All (well most) true. A couple more more factors presently:
California water law goes back to the original stakeholders who put their flunkies in the legislature and wrote water law to their benefit: first the mining corporations who needed all the scarce water they could get to run their operations, and soon after the flatland farmers who practiced flood irrigation for rice and then almonds, among other things. Both interests wrote 'grandfather' legislation that allowed them all the water they traditionally received. Any later land development had to buy water rights from them. This legal basis is far out of sync with modern needs.
California is unusual in that no legislation has ever succeeded to monitor and control groundwater. The aquifers that stored water is pumped from in summer ( it never rains here all summer, the rainlesss season is practically Easter to Thanksgiving) can be pumped dry causing major subsidence of land levels, and nobody cares. Attempts to monitor and control this are overwhelmed by existing traditional water users who won't stop pumping.
Much of the water is provided at federally subsidized low price (thanks, taxpayers elsewhere!) for large scale commercial ag to grow subsidized rice and cotton for subsidized-price-control export (thanks taxpayers) to countries where this flood of imports undercuts their local farmers ability to make a profit. This is raw political power applied to enriching some of the largest corporations - since their elected representatives drafted the federal subsidy laws to their benefit. (Gasohol encouraging corn in the Midwest represents a similar market distortion).

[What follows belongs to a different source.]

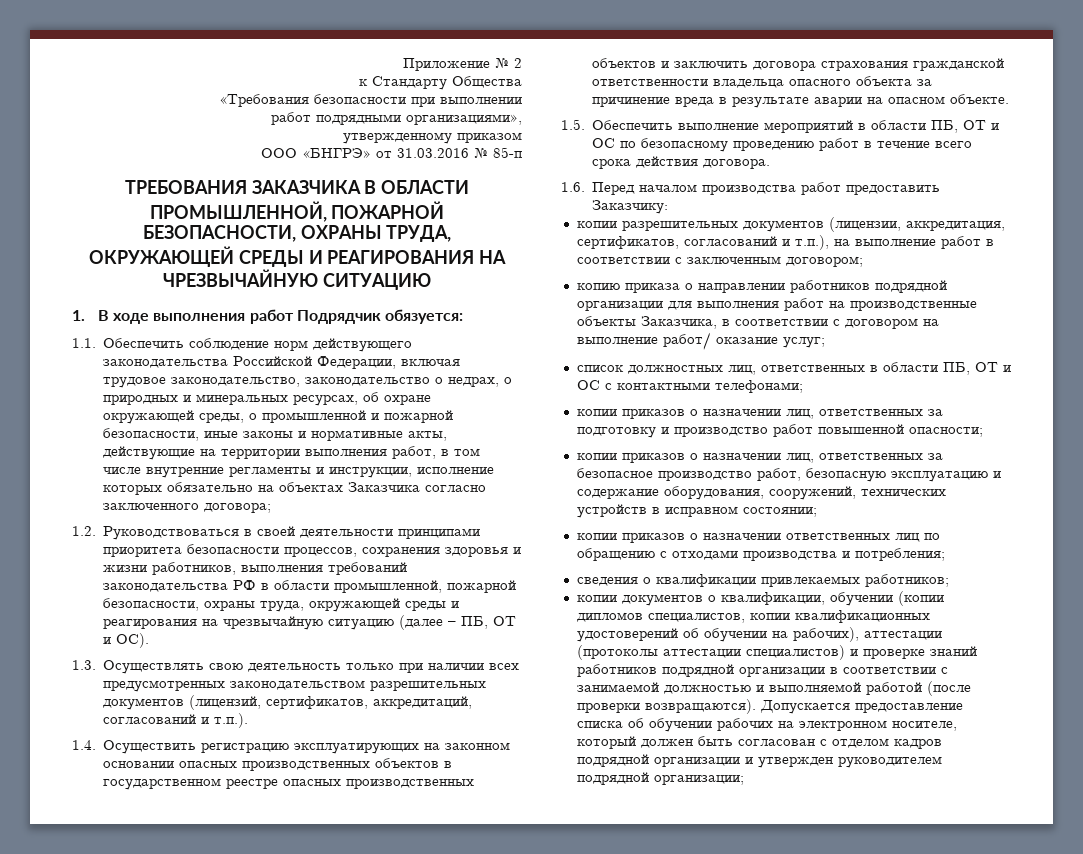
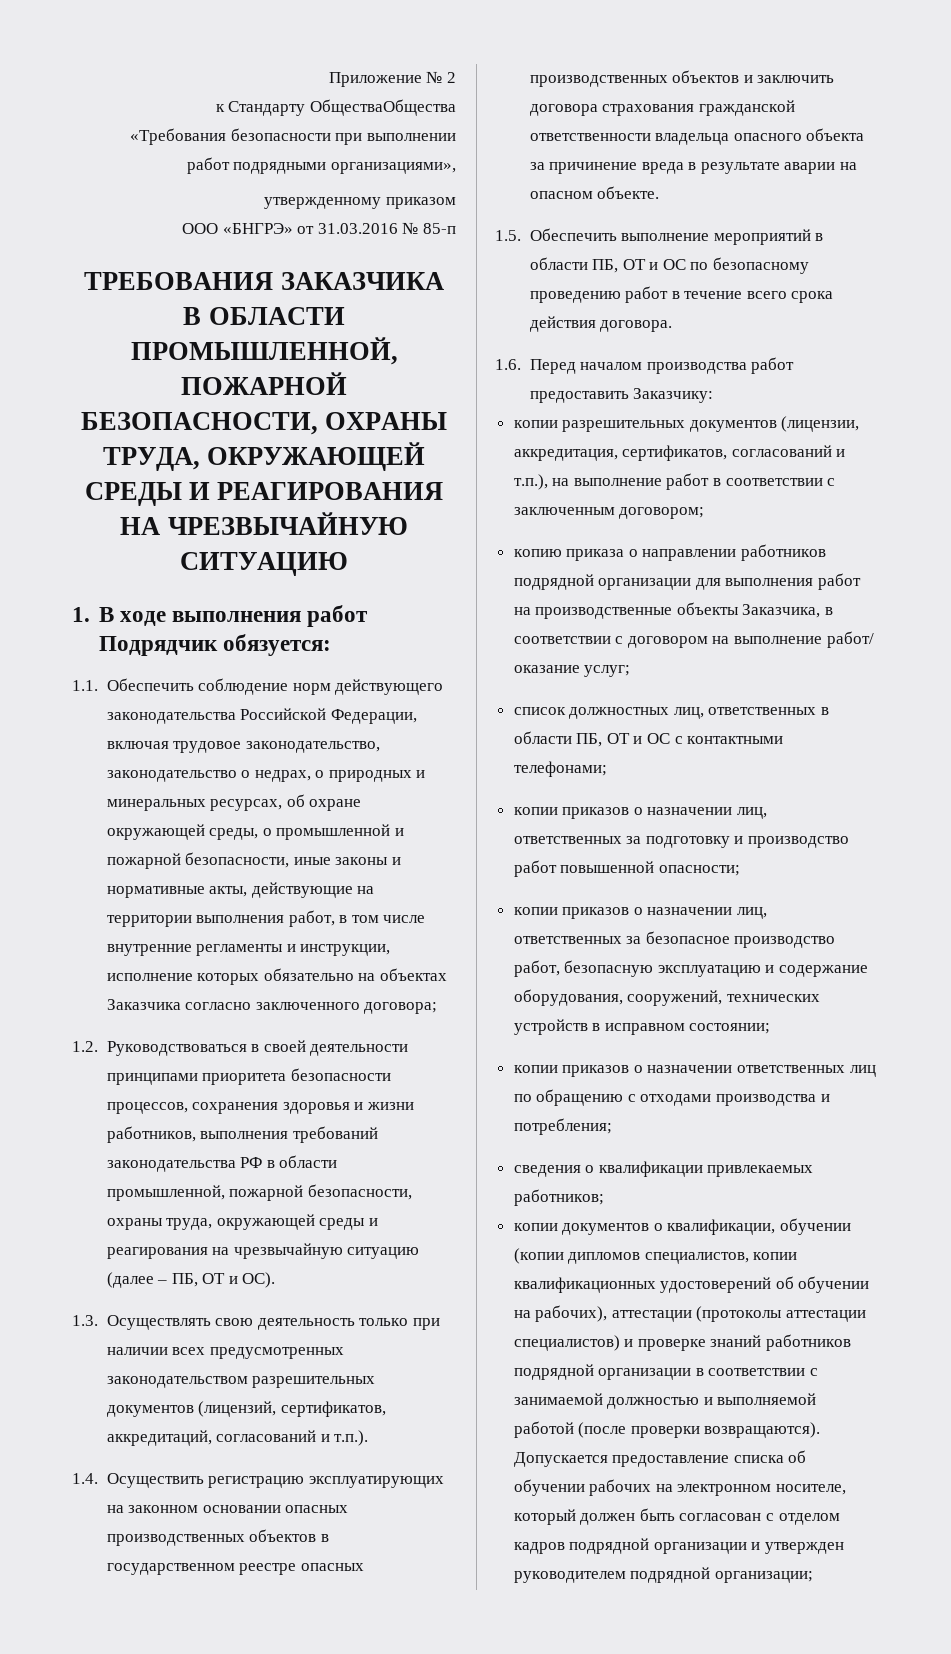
- к Стандарту Общества
+ к Стандарту ОбществаОбщества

And then recent events: the wholesale buying of farms for their underground water rights. Davis, just west of Sacramento and home of the ag college, now has to buy water from a corporation that bought the large corporate farm over their local aquifer. City of Davis should have bought that land, now its too late.
Large multinationals are, in the midst of drought, buying ag land and planting water-intensive almonds because the presence of the almonds guarantees the flood-irrigation water rights they got along with the land. I think Nestle, possibly the largest seller of bottled water worldwide, is part of this.
Basically passing more laws to unravel this mess is politically impossible. The largest stakeholders with the greatest financial interests have always been in the driver's seat.
One last story that illustrates why more dams aren't built: Auburn Dam above Sacramento never went forward because it was not economically rational. All the water that could be diverted there was already owned by existing interests, it wouldn't create any new water. Hydro power ditto, there isn't any spare water to put through turbines so zero hydroelectric potential. Flood control in the American River drainage is already sufficient, no benefit there. So what looked like an obvious dam site never got its dam.